-- Opening Marker --

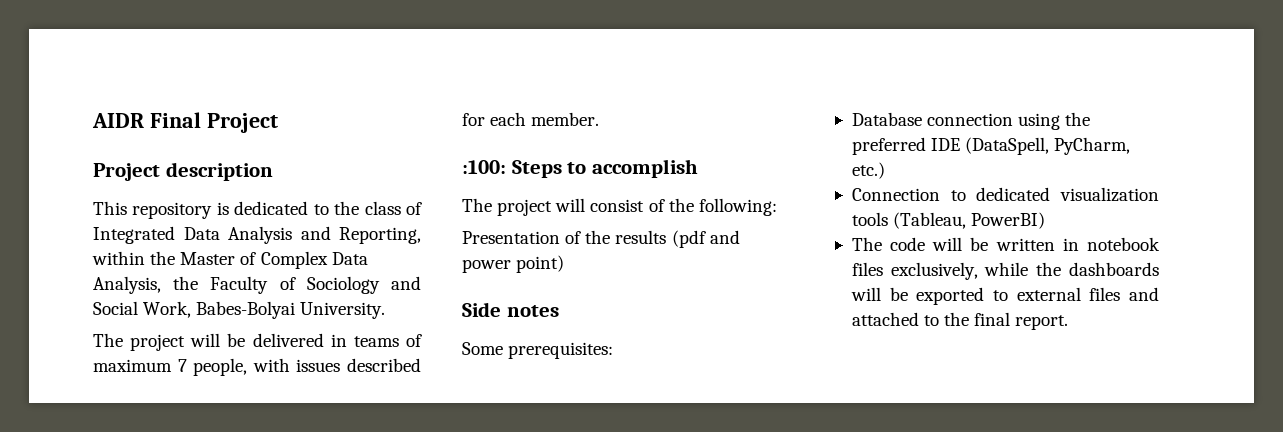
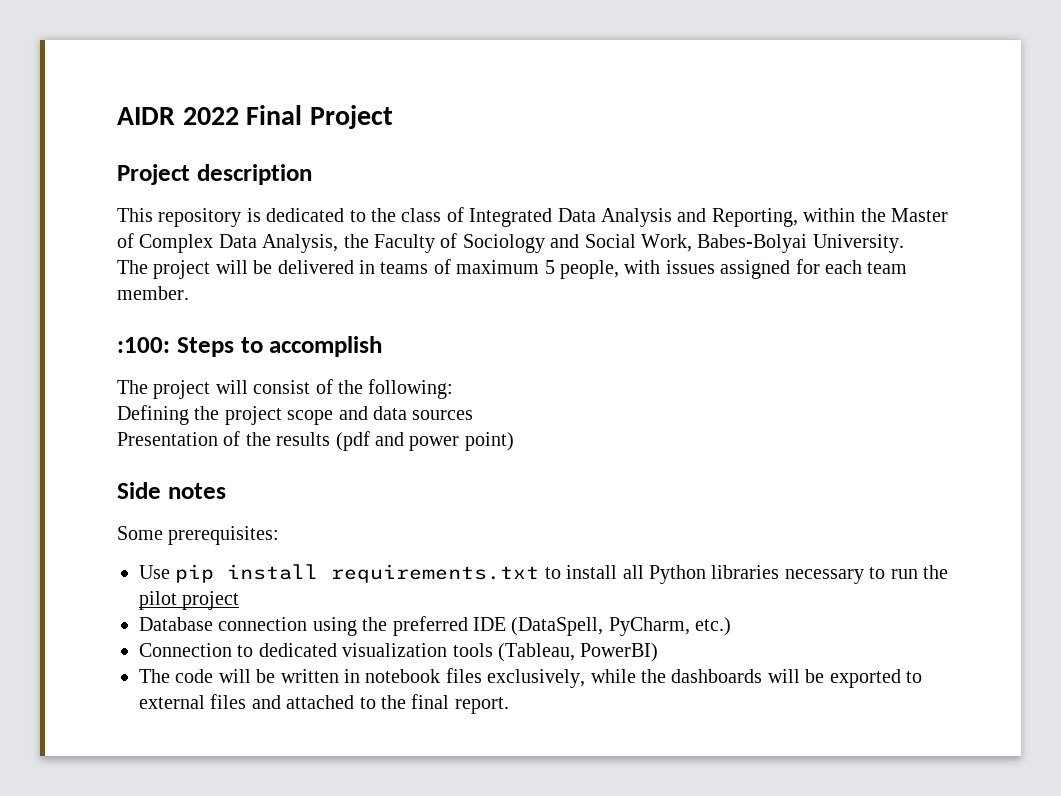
(144, 120) none -> [182,107,239,125] 2022
[177,359,187,372] 7 -> [544,260,555,274] 5
[347,358,421,372] described -> [720,260,791,279] assigned
(527, 119) none -> [867,262,908,274] team
(777, 207) none -> [117,405,474,425] // Defining the project scope and data sources
(614, 350) none -> [139,564,948,584] [139,591,240,610] // Use pip install requirements.txt to install all Python libraries necessary to run the pilot project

-- Closing Marker --

- _Task instructions_
Reproduce the material in full, word for word, and omit the pictures.

- _Output_
(144, 120) none -> [182,107,239,125] 2022
[177,359,187,372] 7 -> [544,260,555,274] 5
[347,358,421,372] described -> [720,260,791,279] assigned
(527, 119) none -> [867,262,908,274] team
(777, 207) none -> [117,405,474,425] // Defining the project scope and data sources
(614, 350) none -> [139,564,948,584] [139,591,240,610] // Use pip install requirements.txt to install all Python libraries necessary to run the pilot project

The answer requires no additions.